The development of functional foods and nutraceuticals using bioactive peptides made from food proteins has great potential. Bioactive peptides have a variety of important roles in the living body, including anti-inflammatory, anti-cancer, anti-microbial, immunomodulatory, and antihypertensive effects.
Numerous diseases are being successfully treated with peptides, such as type 2 diabetes (controlled with the approved glucagon-like peptide-1 receptor liraglutide), irritable bowel syndrome (managed with linaclotide, which is currently undergoing approval), and acromegaly (treated with octapeptide somatostatin analogues).
The most abundant sources of bioactive proteins and peptides derived from food are cow's milk, cheese, and dairy products (Korhonen, 2009; El-Salam and El-Shibiny, 2013; Lemes et al., 2016; Mohanty et al., 2016).
Food proteins can be hydrolyzed enzymatically (using proteolytic enzymes from either plants or microbes), hydrolyzed with digestive enzymes (simulating gastrointestinal digestion), or fermented using starter cultures to produce bioactive peptides.

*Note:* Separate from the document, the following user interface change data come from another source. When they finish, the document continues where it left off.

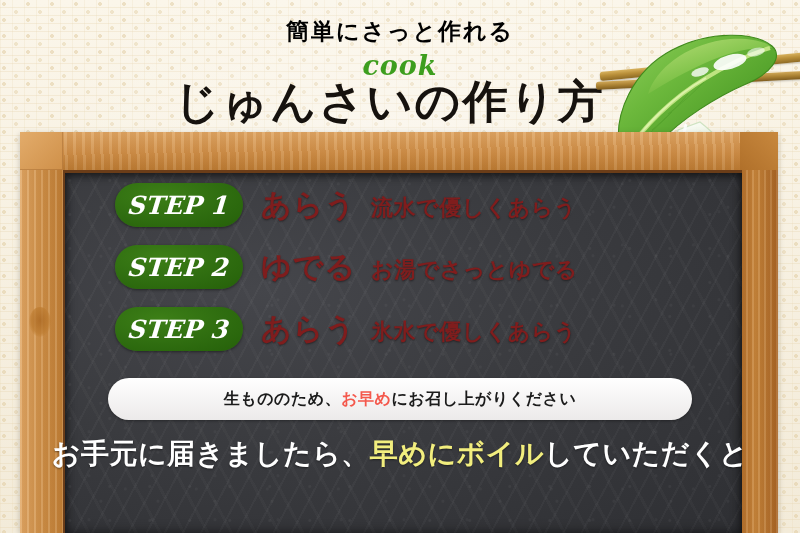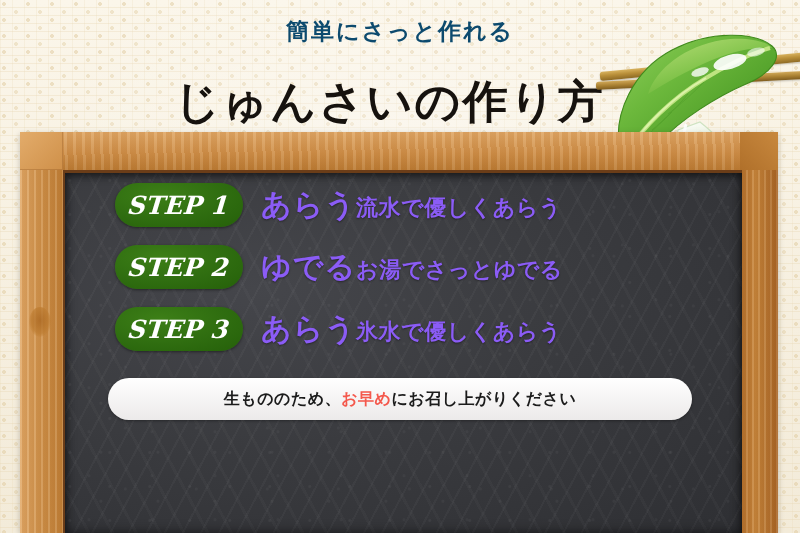"簡単にさっと作れる" .kicker { color: #0c4a6e -> #000000 }
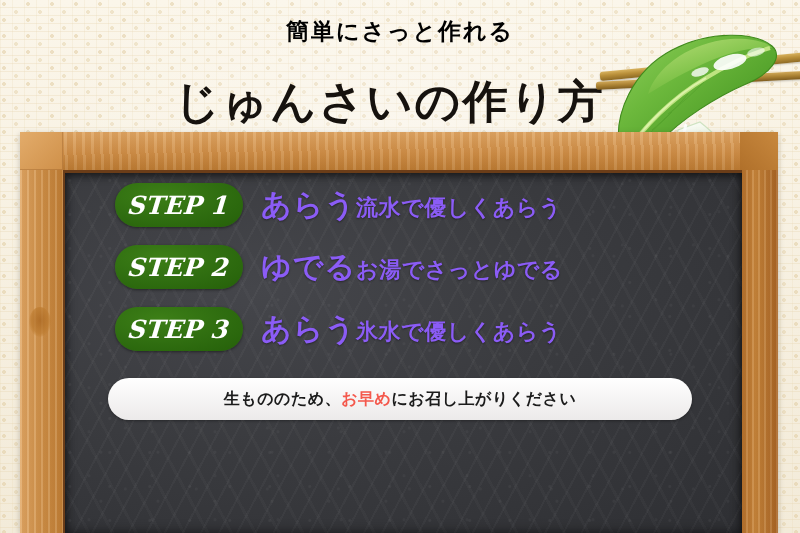"cook" div.cook { html: none -> <div>cook</div> }
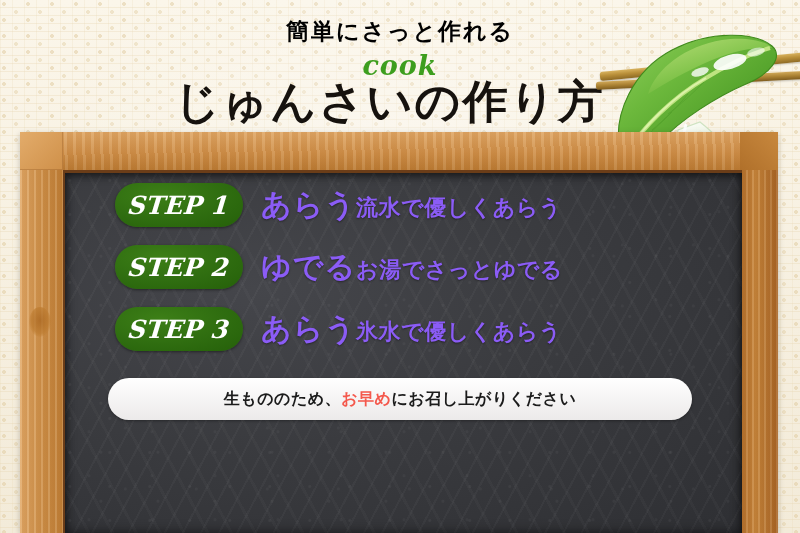"あらう" .step-text { color: #8b5cf6 -> #7f1d1d; gap: none -> 15px }
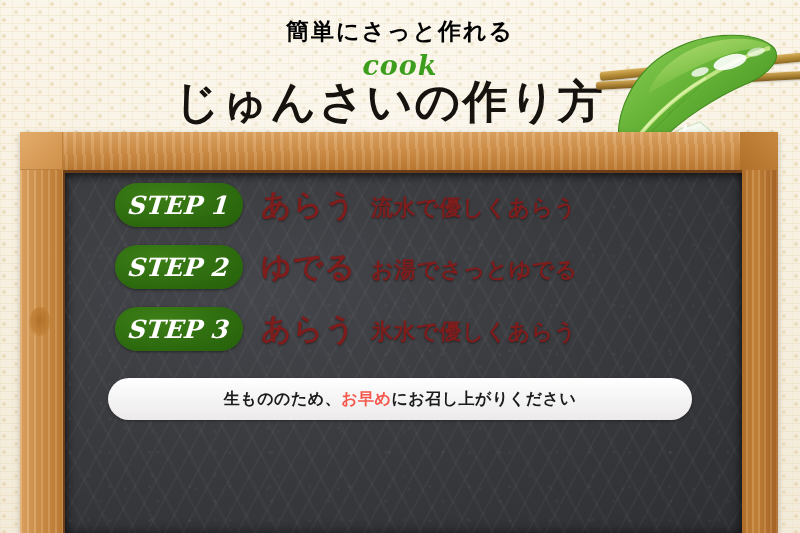"お手元に届きましたら、早めにボイルしていただくと" div.bline { html: none -> <div> <span>お手元に届きましたら、</span><span>早めにボイル</span><span>していただくと</span> </div> }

Bioactive peptides are ubiquitous biomolecules that are readily available from food proteins and are also widely distributed. Therefore, there is no restriction on how many peptides can be produced from a single food protein. Each of these peptides might have a distinct structure and biofunctionalities that the pharmaceutical industry can use. The potential of food-derived bioactive peptides will likely spur a shift away from small molecules and biologics and toward bioactive peptides in the pharmaceutical industry as research continues to uncover technologies and methods to overcome obstacles to the use of peptide therapeutics.